Before beginning to parallelize and optimize our code for use on the Playstation 3, we needed to port the ray-tracer to be able to compile. Getting the code to compile on the PPU compiler required the removal of the external libraries in use as they were not available in the package tree on the playstation.

Writing an image writer

The image writer we were using, libfreeimage++, was not supported by the playstation 3's libraries. This meant that we had to write our own image writer. We targeted the simplest image format to write for, and created a bitmap writer. The header is a simple 54 byte binary code giving depth, width, height and some more advanced optional bitmap features which we aren't using. The bitmap writer then simply dumps the raw pixel information (Adding padding after each row of pixels so that the row is a multiple of 4 bytes long), and we have a usable image file that we can then view. One complication with moving this over to the playstation was that it is a PowerPc based architecture, storing values in big endian, when bitmap expects all of its values to be written in little endian format.
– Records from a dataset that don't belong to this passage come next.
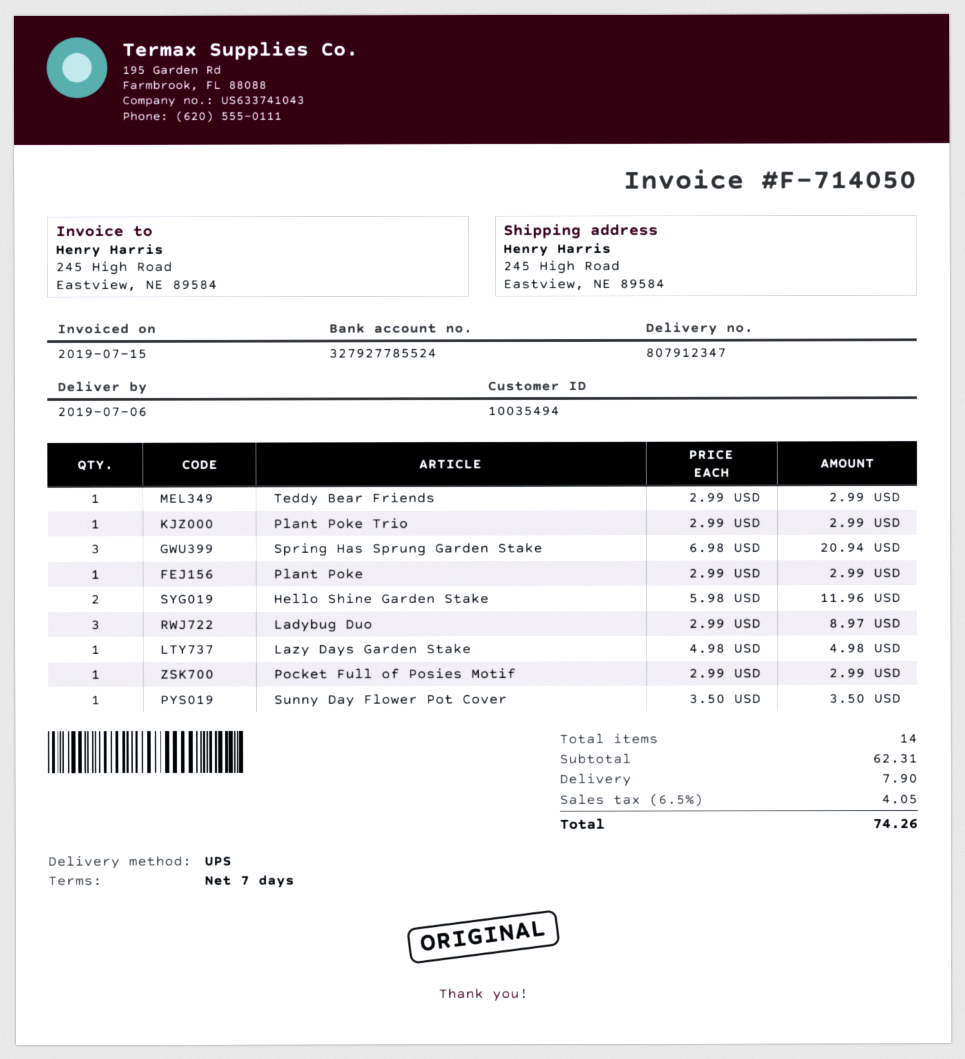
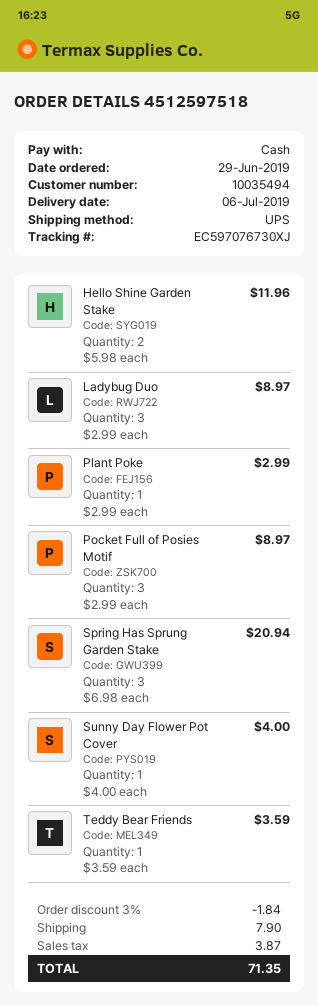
Teddy Bear Friends: 1 x 2.99 = 2.99 -> 1 x 3.59 = 3.59
Plant Poke Trio: 1 x 2.99 = 2.99 -> none
Lazy Days Garden Stake: 1 x 4.98 = 4.98 -> none
Pocket Full of Posies Motif: 1 x 2.99 = 2.99 -> 3 x 2.99 = 8.97
Sunny Day Flower Pot Cover: 1 x 3.50 = 3.50 -> 1 x 4.00 = 4.00
discount: none -> 3% = 1.84
tax: 4.05 -> 3.87
total: 74.26 -> 71.35

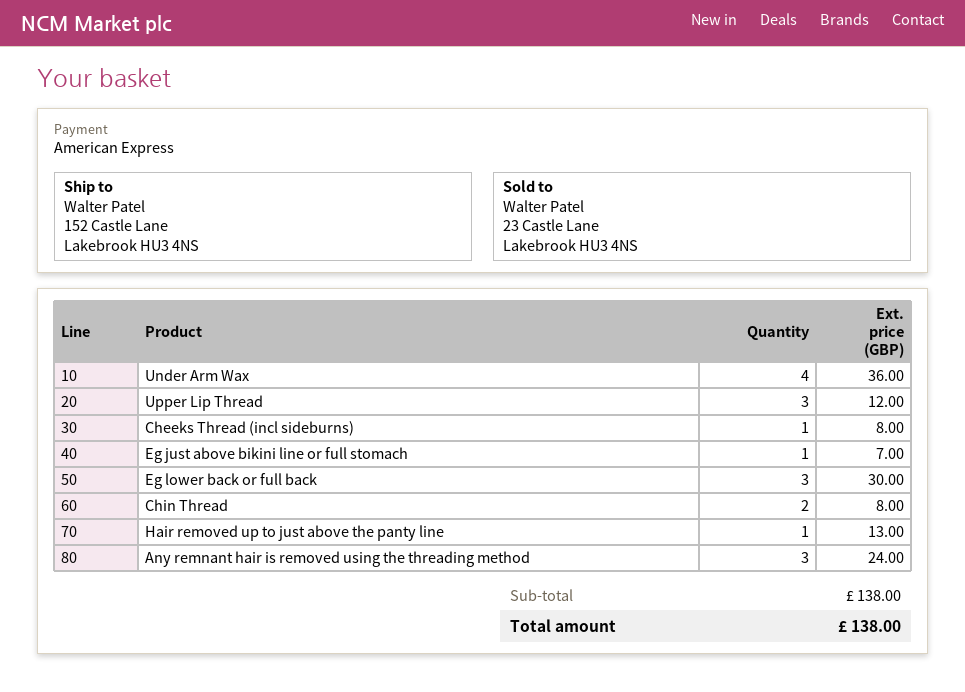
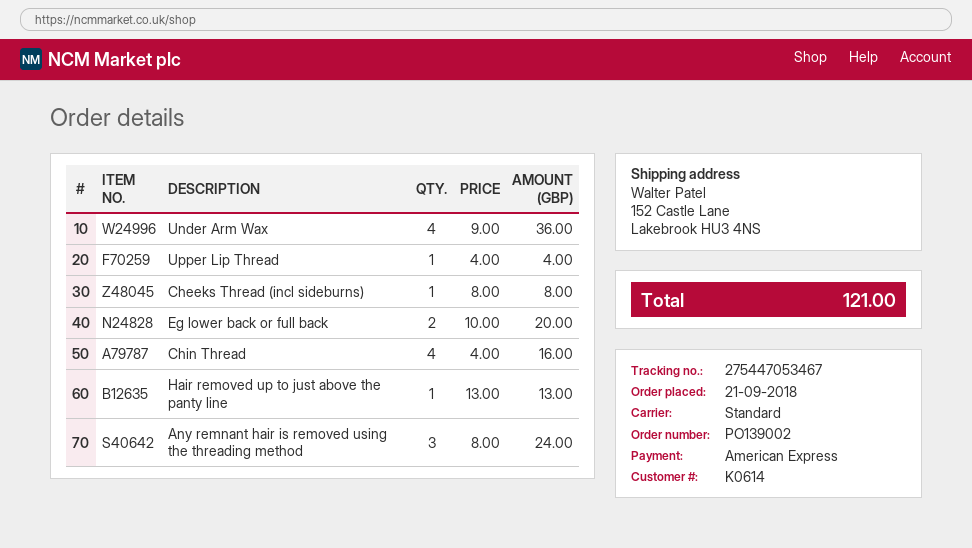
Upper Lip Thread: 3 for 12.00 -> 1 for 4.00
Eg just above bikini line or full stomach: 1 for 7.00 -> none
Eg lower back or full back: 3 for 30.00 -> 2 for 20.00
Chin Thread: 2 for 8.00 -> 4 for 16.00
total: 138.00 -> 121.00

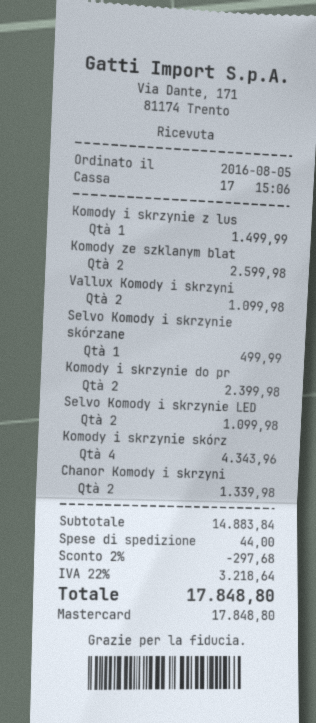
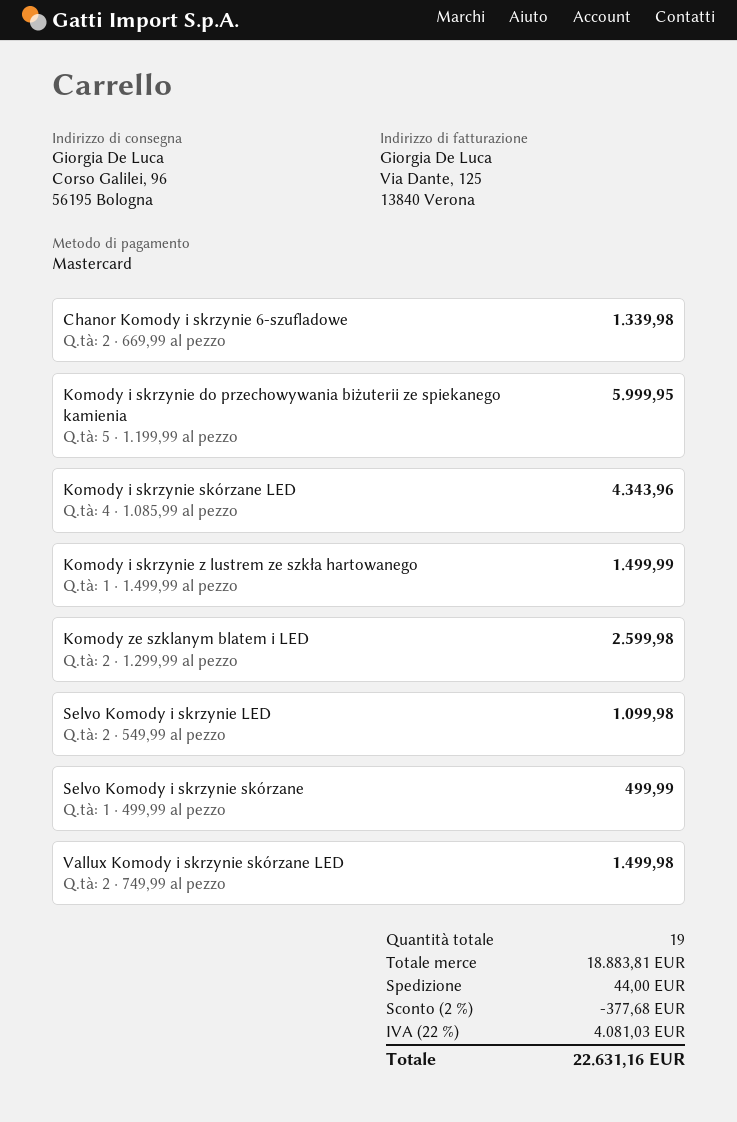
Vallux Komody i skrzyni: 2 for 1099.98 -> 2 for 1499.98
Komody i skrzynie do pr: 2 for 2399.98 -> 5 for 5999.95
subtotal: 14883.84 -> 18883.81
discount: 2% = 297.68 -> 2% = 377.68
tax: 22% = 3218.64 -> 22% = 4081.03
total: 17848.80 -> 22631.16

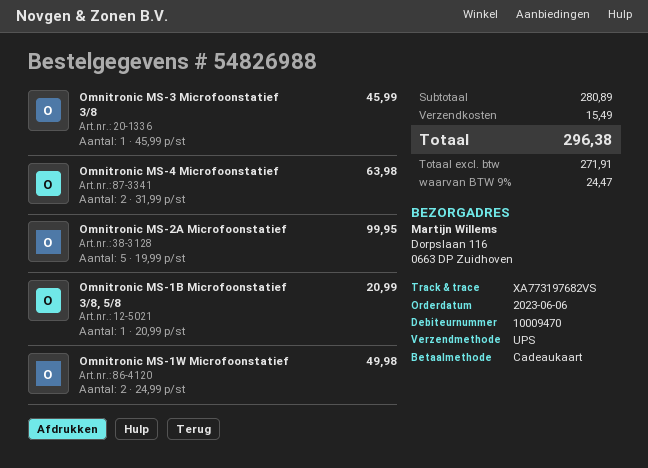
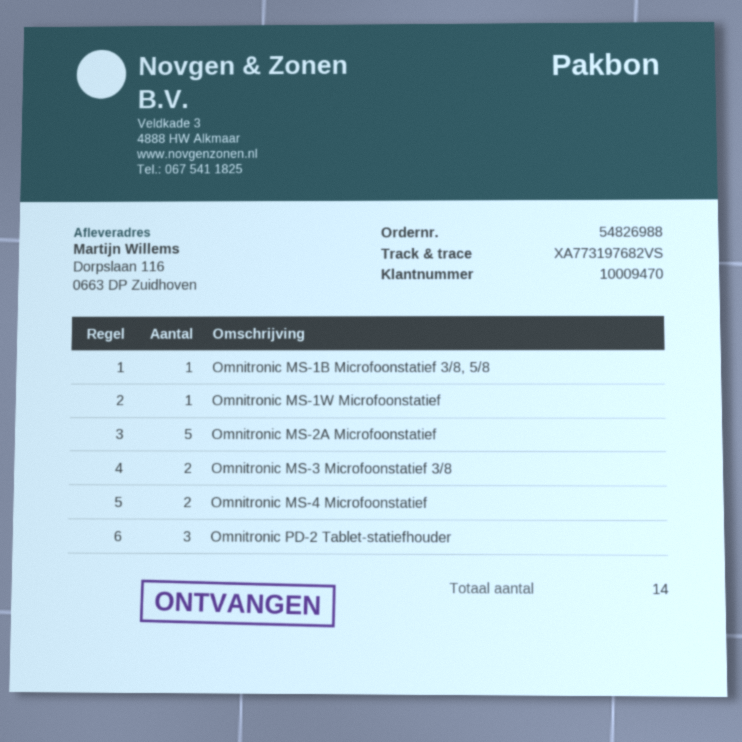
Omnitronic MS-3 Microfoonstatief 3/8: 1 -> 2
Omnitronic MS-1W Microfoonstatief: 2 -> 1
Omnitronic PD-2 Tablet-statiefhouder: none -> 3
To this end, we wrote a few simple macros to convert the 2 and 4 byte values between big endian.

#define swap4bytes(data) \
( (((data) >> 24) & 0x000000FF) | \
  (((data) >> 8) & 0x0000FF00) | \
  (((data) << 8) & 0x00FF0000) | \
  (((data) << 24) & 0xFF000000) )

#define swap2bytes(data) \
 ((((data) >> 8) & 0x00FF) | \
  (((data) << 8) & 0xFF00) )

In order to ensure the code would be backwards compatible, we have a flag that will only convert values if it is set (if it says that the system is big endian). Detecting whether the system is big endian is also somewhat difficult as most operations masquerade the endian-ness of the system such that they will behave the same on a big endian or little endian system. For example, on a little endian system a bit shift to the left of the number 128 will give the same result as the same bit shift on a big endian system:

Little endian: Shifting (128) 10000000 00000000 will result in 00000000 00000001 (256)
Big endian: Shifting (128) 00000000 10000000 will result in 00000001 00000000 (256)

So to check if the system is big endian you have to use a lower level construct available from C. A union of a 32 bit integer and an array of structs does the trick. The following code is used to check at runtime if the system is big endian or little endian so that the flag can be set appropriately to convert all numbers before writing them to the bitmap file.
union testdata {
        char arr[4];
        int32_t data;
} tdata;

char c='\0';
for (int i=0;i<4;i++)
{
        tdata.arr[i]=c++;
}

if ( tdata.data == 0x00010203 )
        bigEndian=true;
else
        bigEndian=false;
As a result of this check, the bitmap writer will work on little and big endian systems and it is a very small and concise class.

Writing an XML reader

The XML reading library we used, libxml++, was also not available on the playstation 3. This meant that we had to write our own XML reader. Fortunately the reader we used from the library was well-defined and concise, writing our own that used the same implementation wasn't too difficult. The XML reader aligns to one tag in the XML file at a time - this is either an actual XML tag or a text node between XML tags. At any point, the program can query the XML reader as to the current tag's attributes, name, and depth in terms of how many tags it is nested inside of. We used the exact method names and parameters as from the libxml++ library such that converting it over was a matter of instantiating our own xml class instead of the libxml++ one. The resulting XML reader was also much smaller than the external library.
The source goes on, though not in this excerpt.